Web page revision data:
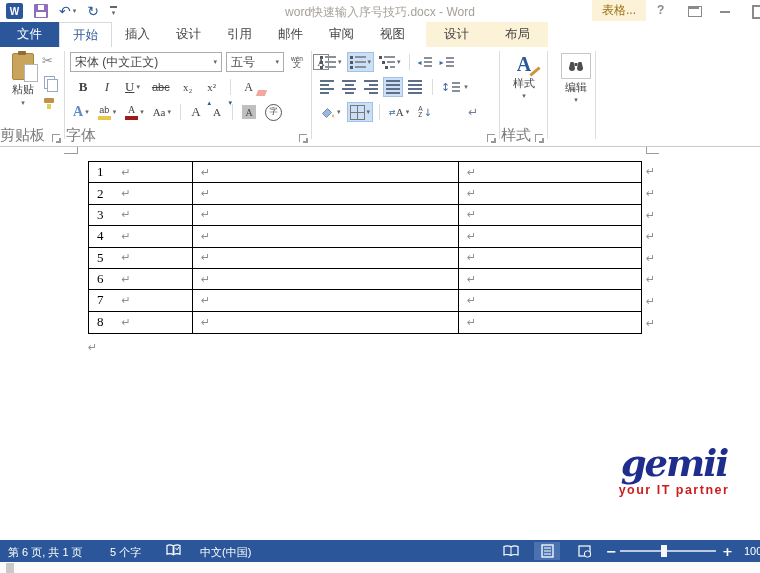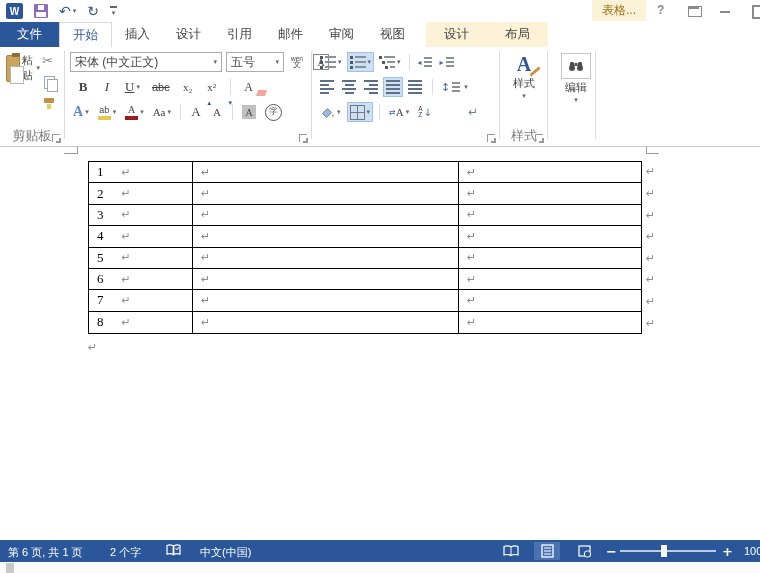"word快速输入序号技巧.docx - Word" div.wintitle { html: none -> <div>word快速输入序号技巧.docx - Word</div> }
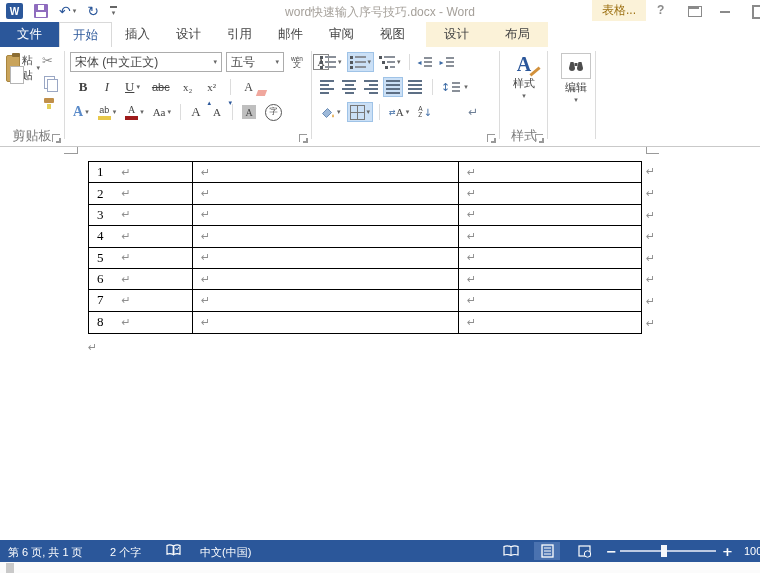"粘贴" div.rrow { flex-direction: row -> column }
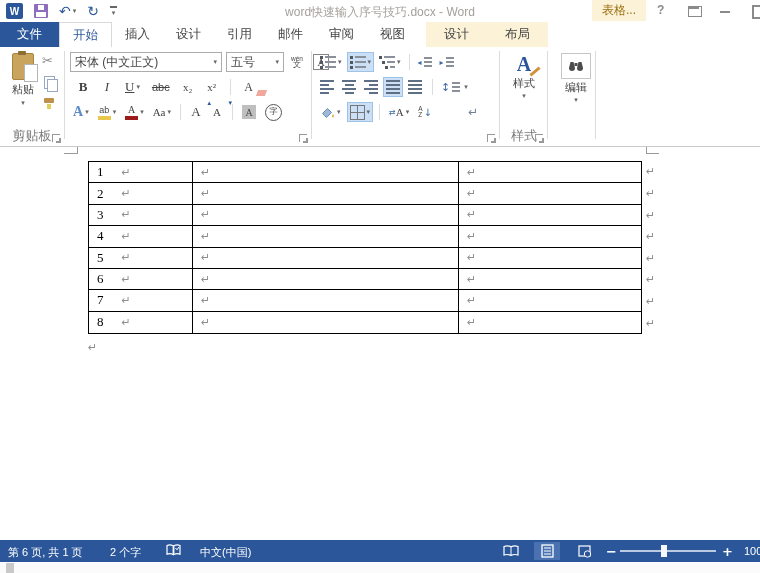"剪贴板" .glabel { font-size: 13px -> 15px; text-align: center -> none }
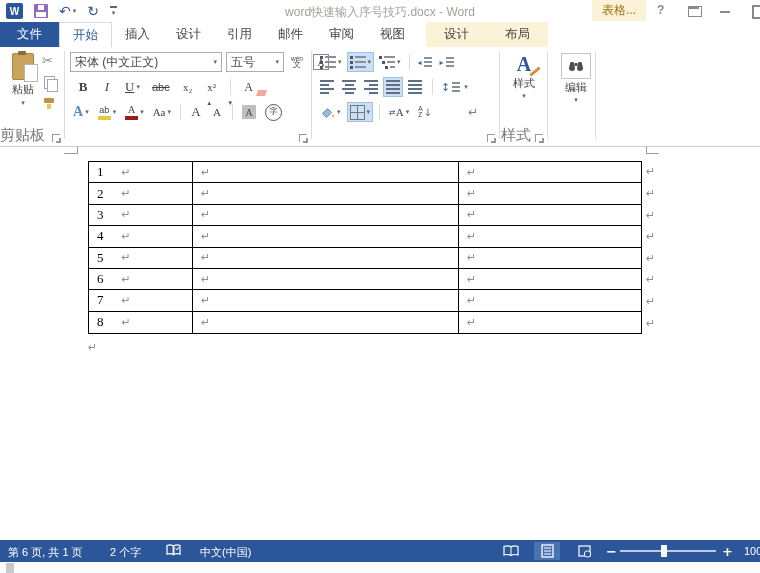"字体" div.glabel { html: none -> <div>字体</div> }
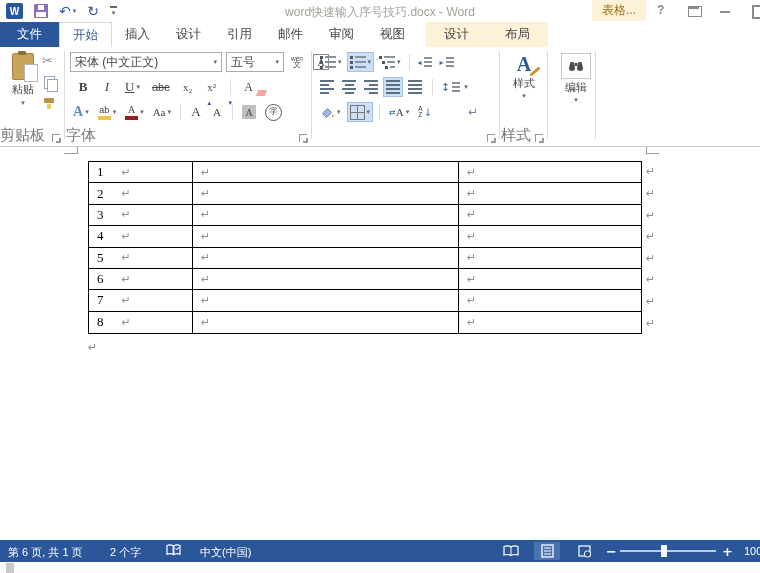"gemii" div.logo { html: none -> <div> <div>gemii</div> <div>your IT partner</div> </div> }
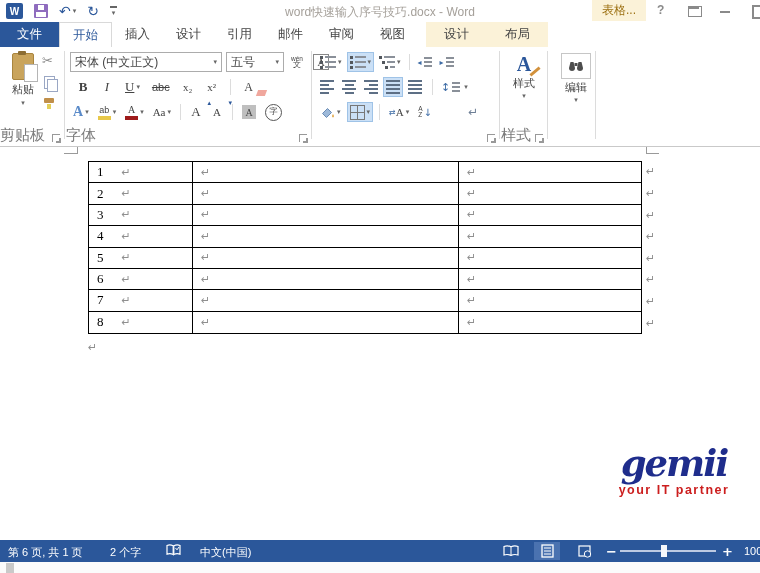"2 个字" div.sitem { text: 2 -> 5 }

### EXERCISE DETAILS
Without including the pictures, reproduce all entries exactly.

### ANSWER BELOW
"word快速输入序号技巧.docx - Word" div.wintitle { html: none -> <div>word快速输入序号技巧.docx - Word</div> }
"粘贴" div.rrow { flex-direction: row -> column }
"剪贴板" .glabel { font-size: 13px -> 15px; text-align: center -> none }
"字体" div.glabel { html: none -> <div>字体</div> }
"gemii" div.logo { html: none -> <div> <div>gemii</div> <div>your IT partner</div> </div> }
"2 个字" div.sitem { text: 2 -> 5 }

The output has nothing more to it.